Count the lines below that contain the word "cantankerous" and give only that number.

-------

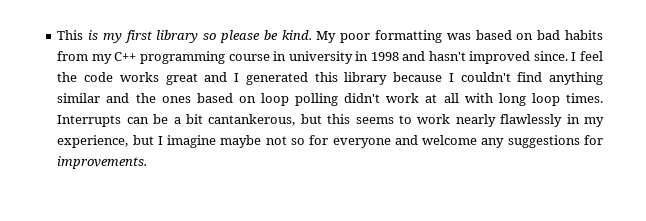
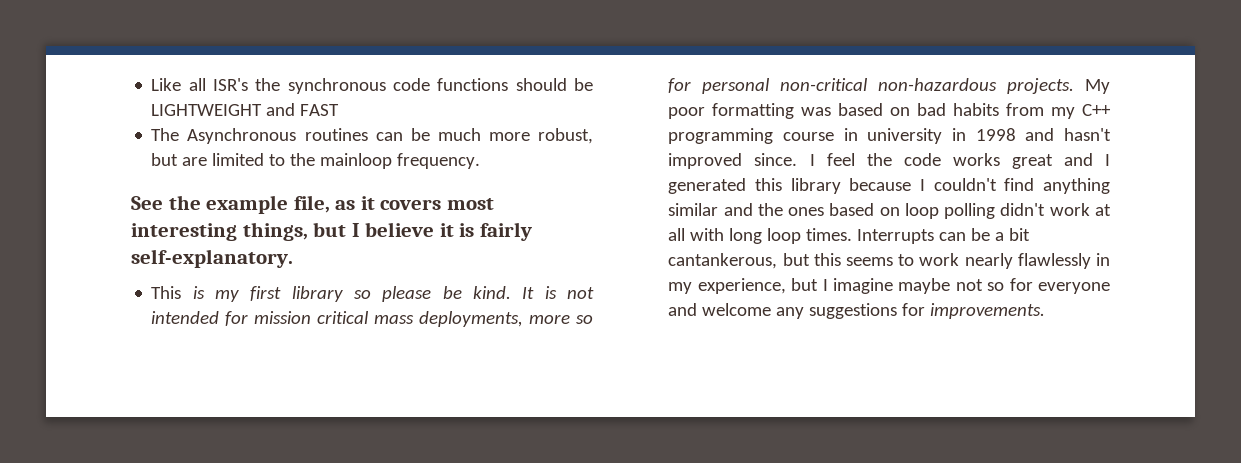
+ Like all ISR's the synchronous code functions should be LIGHTWEIGHT and FAST
+ The Asynchronous routines can be much more robust, but are limited to the mainloop frequency.
+ See the example file, as it covers most interesting things, but I believe it is fairly self-explanatory.
+ It is not intended for mission critical mass deployments, more so for personal non-critical non-hazardous projects.

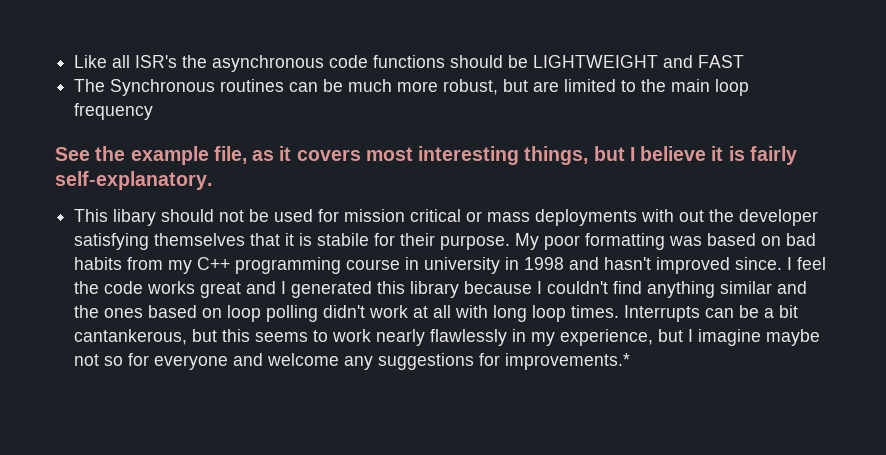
- Like all ISR's the synchronous code functions should be LIGHTWEIGHT and FAST
+ Like all ISR's the asynchronous code functions should be LIGHTWEIGHT and FAST
- The Asynchronous routines can be much more robust, but are limited to the mainloop frequency.
+ The Synchronous routines can be much more robust, but are limited to the main loop frequency
- This is my first library so please be kind. It is not intended for mission critical mass deployments, more so for personal non-critical non-hazardous projects.
+ This libary should not be used for mission critical or mass deployments with out the developer satisfying themselves that it is stabile for their purpose.
- Interrupts can be a bit cantankerous, but this seems to work nearly flawlessly in my experience, but I imagine maybe not so for everyone and welcome any suggestions for improvements.
+ Interrupts can be a bit cantankerous, but this seems to work nearly flawlessly in my experience, but I imagine maybe not so for everyone and welcome any suggestions for improvements.*

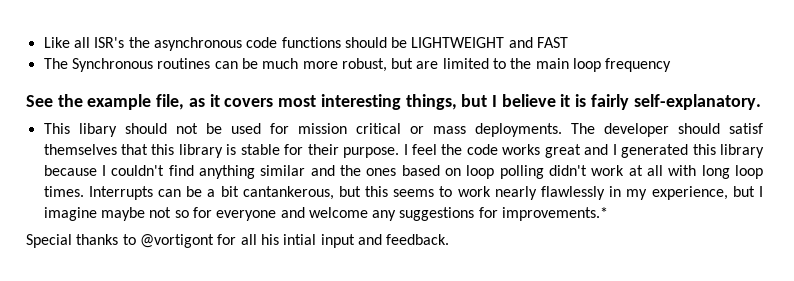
- This libary should not be used for mission critical or mass deployments with out the developer satisfying themselves that it is stabile for their purpose. My poor formatting was based on bad habits from my C++ programming course in university in 1998 and hasn't improved since.
+ This libary should not be used for mission critical or mass deployments. The developer should satisf themselves that this library is stable for their purpose.
+ Special thanks to @vortigont for all his intial input and feedback.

-------

ANSWER FOR THIS EXERCISE.
2